(Brief):
Copy exactly the lines of the material below that fall between the line with "-> <div> <span></span>" and the line with "-> <div> <span>6年级</span>", both of those lines included; pictures stay out.

(Records supplied):
+ + +

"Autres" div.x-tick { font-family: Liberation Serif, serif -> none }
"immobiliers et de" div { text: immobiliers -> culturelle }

+ + +

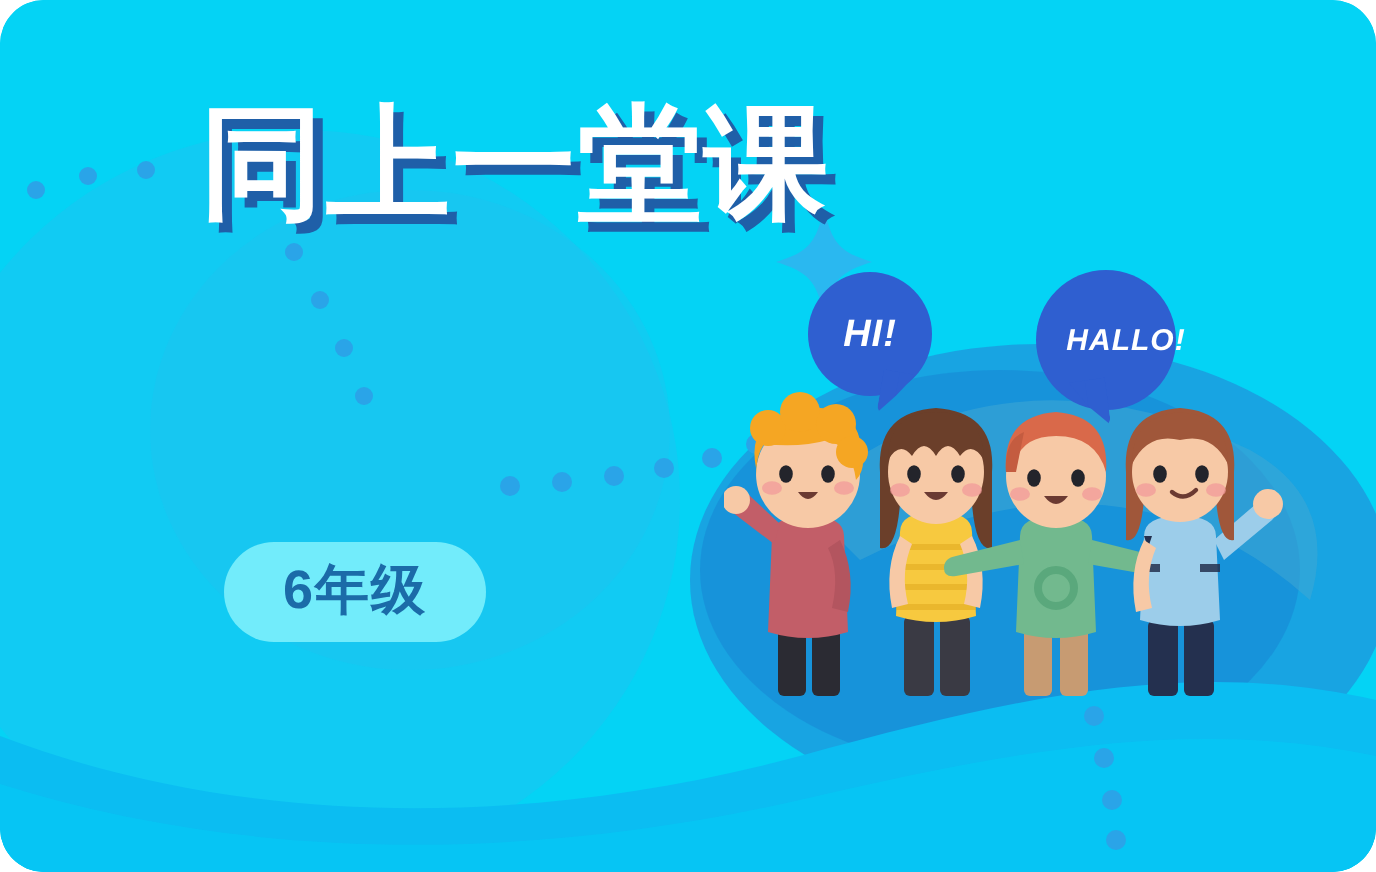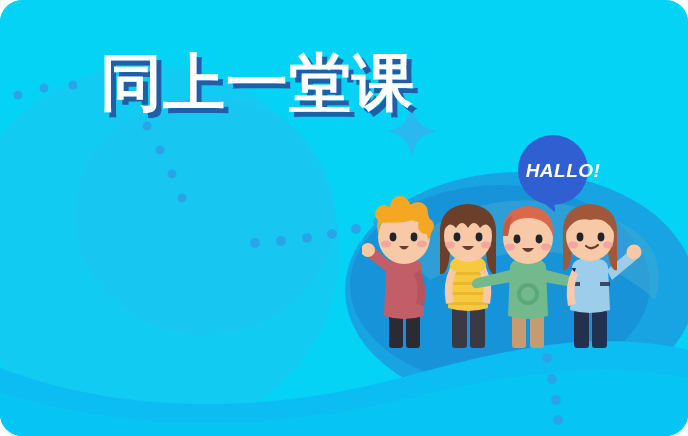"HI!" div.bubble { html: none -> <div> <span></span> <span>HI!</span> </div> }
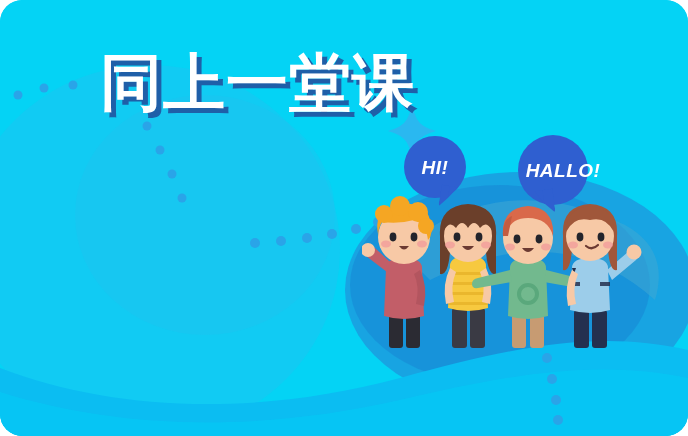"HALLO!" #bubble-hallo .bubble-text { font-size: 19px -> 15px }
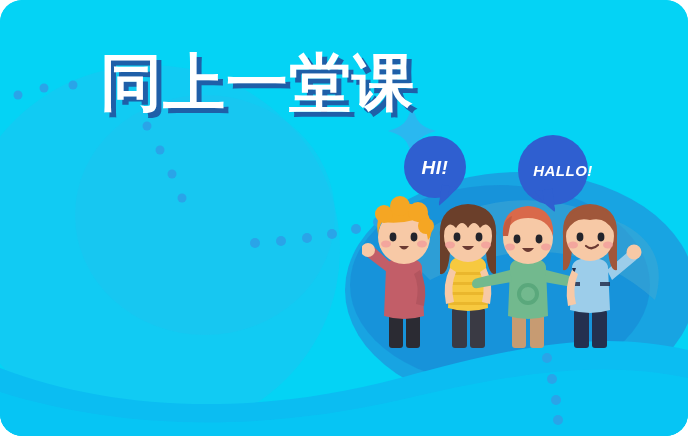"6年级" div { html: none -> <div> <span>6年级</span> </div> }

+ + +

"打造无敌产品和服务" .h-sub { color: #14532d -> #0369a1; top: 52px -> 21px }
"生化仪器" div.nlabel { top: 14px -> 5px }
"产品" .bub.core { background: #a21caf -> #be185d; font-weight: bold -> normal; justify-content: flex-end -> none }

+ + +

(Output below):
"HI!" div.bubble { html: none -> <div> <span></span> <span>HI!</span> </div> }
"HALLO!" #bubble-hallo .bubble-text { font-size: 19px -> 15px }
"6年级" div { html: none -> <div> <span>6年级</span> </div> }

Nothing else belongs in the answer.